After watching his team lose out on promotion under coach Paul Rowley to London Broncos in the Million Pound Game, Wolfpack majority owner David Argyle wanted someone who could get his team over the finish line.

McDermott’s one concern was “how serious are the people involved in it?”

Argyle and Noble convinced him. And the job offered the challenge he craved.

 

Under McDermott, the Wolfpack have continued their winning ways. At 13-1-0 ahead of Friday’s visit to Sheffield, they top the second-tier Betfred Championship.

McDermott says like Leeds, the Wolfpack have a target on their back “because of the perceived resources that we’ve got.”

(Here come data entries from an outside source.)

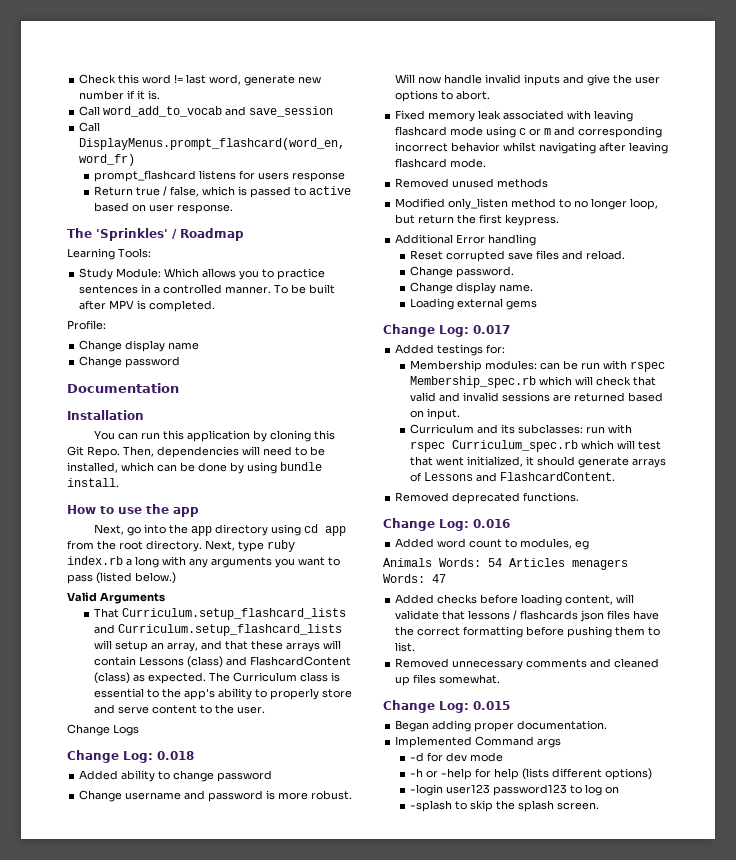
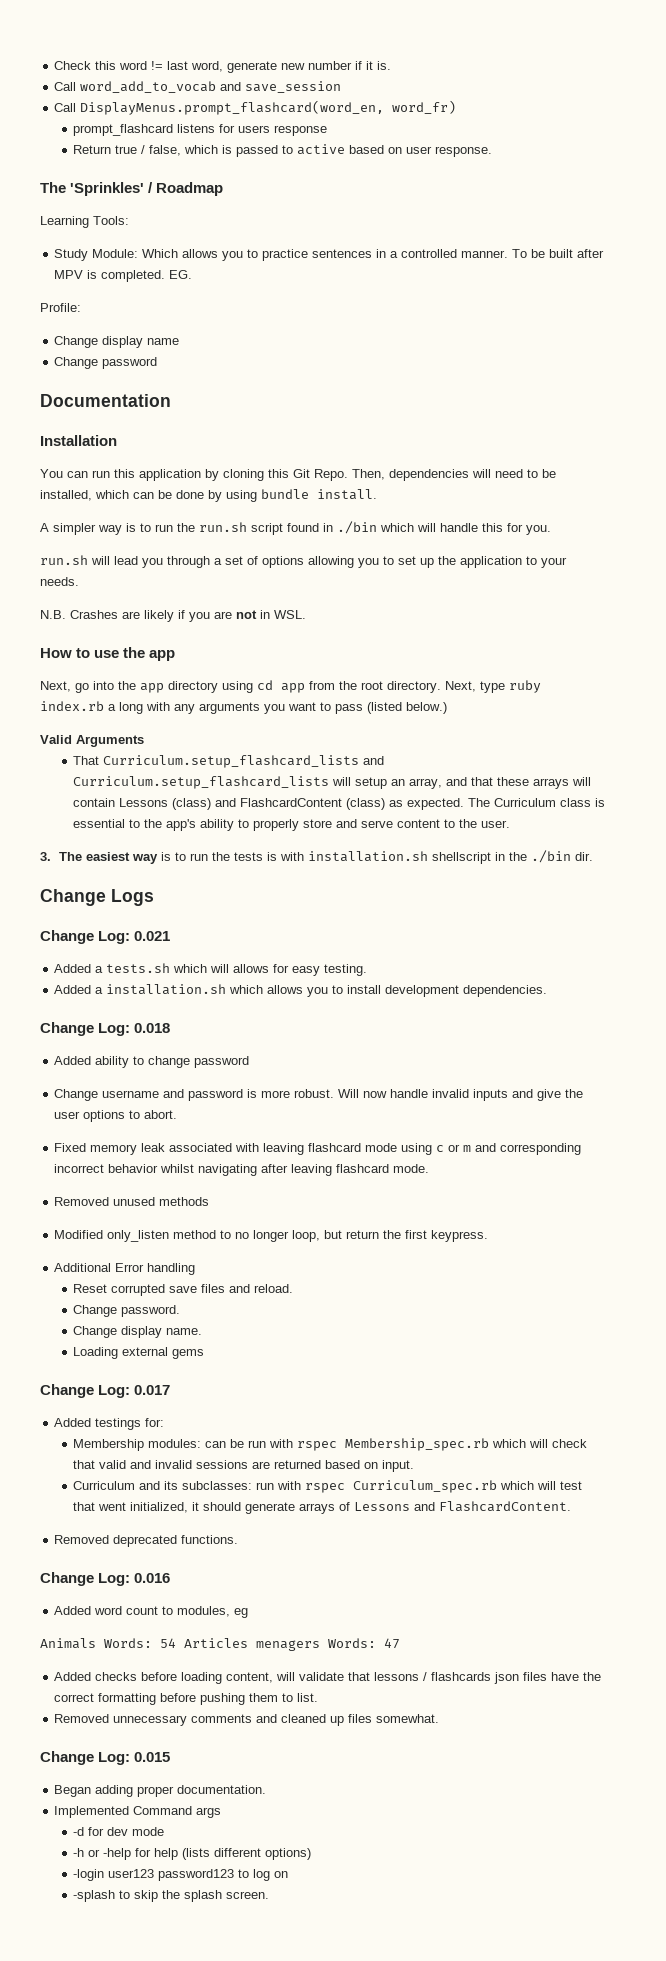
+ EG.
+ A simpler way is to run the run.sh script found in ./bin which will handle this for you.
+ run.sh will lead you through a set of options allowing you to set up the application to your needs.
+ N.B. Crashes are likely if you are not in WSL.
+ 3. The easiest way is to run the tests is with installation.sh shellscript in the ./bin dir.
  Change Logs
+ Change Log: 0.021
+ Added a tests.sh which will allows for easy testing.
+ Added a installation.sh which allows you to install development dependencies.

“You’re not going to hear me whine about the squad that I’ve got. I’ve got a very good squad. But every single week and I mean every single week, we face the best of the opposition.”

“The dynamics of Toronto being in the English competition is a massively expensive operation,” he added. “And David Argyle is doing a brilliant job in resourcing it I won’t just say funding it but resourcing it. … Yet other teams would think that we’ve got it all, that it’s so easy for us.”

Said Noble: “I don’t think any other job would have got him. I think the dynamics of transatlantic (play) and the dynamics of spreading the gospel of our great game (convinced him). You’ve got a Bill Parcells or a (Bill) Belichick, a man of that kind of quality at the helm in Toronto.”

 

Away from the playing field, McDermott is a divorced father of two sons. Home remains Leeds. His partner is of Italian descent.

He wears his heart on his sleeve.

“There’s no secrets with him. He’s intelligent, he’s tough, he’s been through the mill in relation to life experiences,” said Noble. “I consider him a friend even when he went to coach Leeds, the arch-rival to the Bradford club where we played together.”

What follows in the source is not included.